EXTRACTED INFORMATION =>
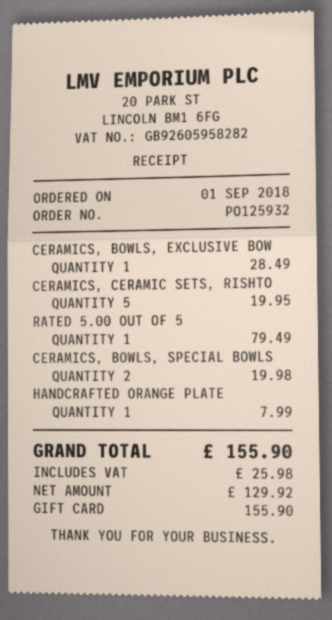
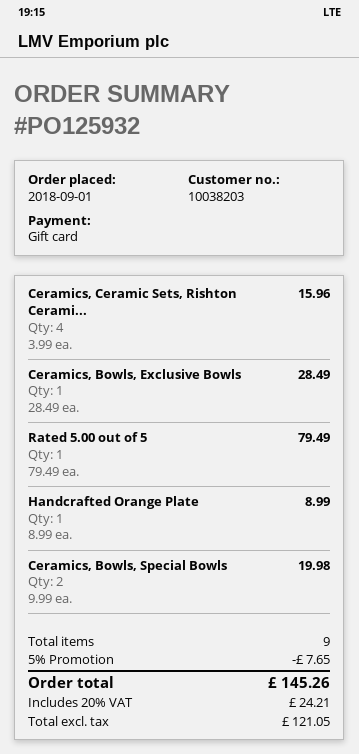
CERAMICS, CERAMIC SETS, RISHTO: 5 for 19.95 -> 4 for 15.96
HANDCRAFTED ORANGE PLATE: 1 for 7.99 -> 1 for 8.99
discount: none -> 5% = 7.65
net: 129.92 -> 121.05
tax: 25.98 -> 24.21
total: 155.90 -> 145.26

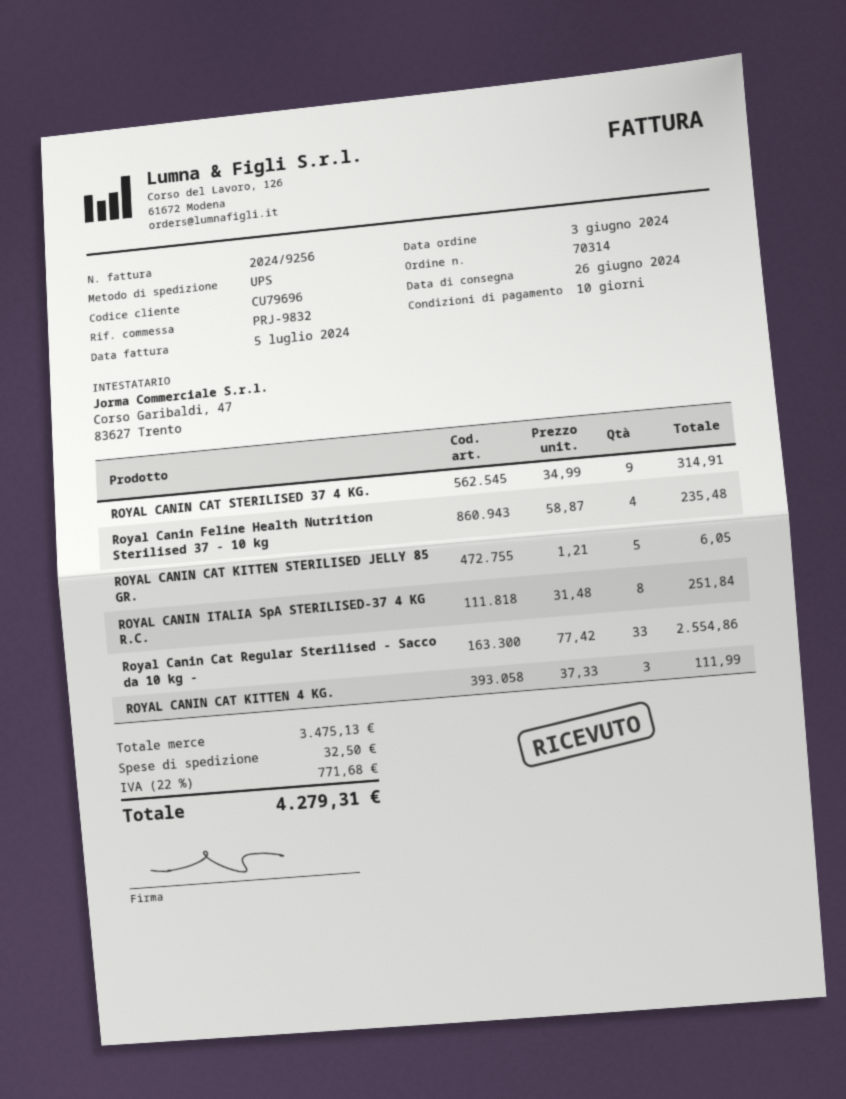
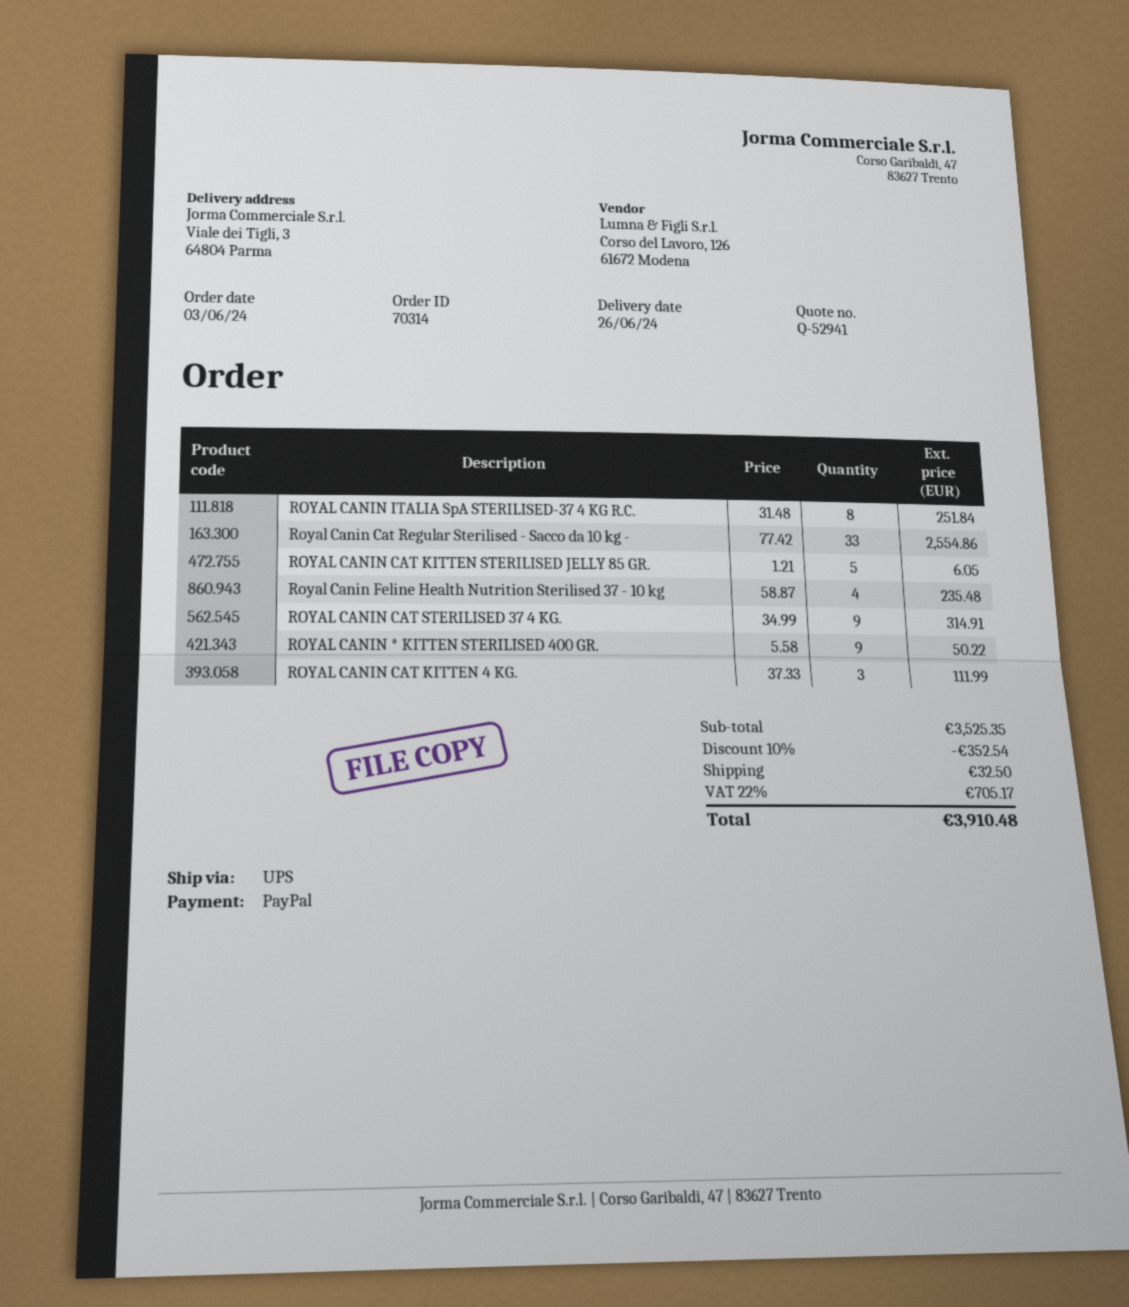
ROYAL CANIN * KITTEN STERILISED 400 GR.: none -> 9 x 5.58 = 50.22
subtotal: 3475.13 -> 3525.35
discount: none -> 10% = 352.54
tax: 22% = 771.68 -> 22% = 705.17
total: 4279.31 -> 3910.48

EXERCISE GOAL =>
Leave the pictures out, and reproduce only the lines from the line holding "net: 129.92 -> 121.05" through the last line of the material, both included.

ANSWER FOR THE TASK =>
net: 129.92 -> 121.05
tax: 25.98 -> 24.21
total: 155.90 -> 145.26

ROYAL CANIN * KITTEN STERILISED 400 GR.: none -> 9 x 5.58 = 50.22
subtotal: 3475.13 -> 3525.35
discount: none -> 10% = 352.54
tax: 22% = 771.68 -> 22% = 705.17
total: 4279.31 -> 3910.48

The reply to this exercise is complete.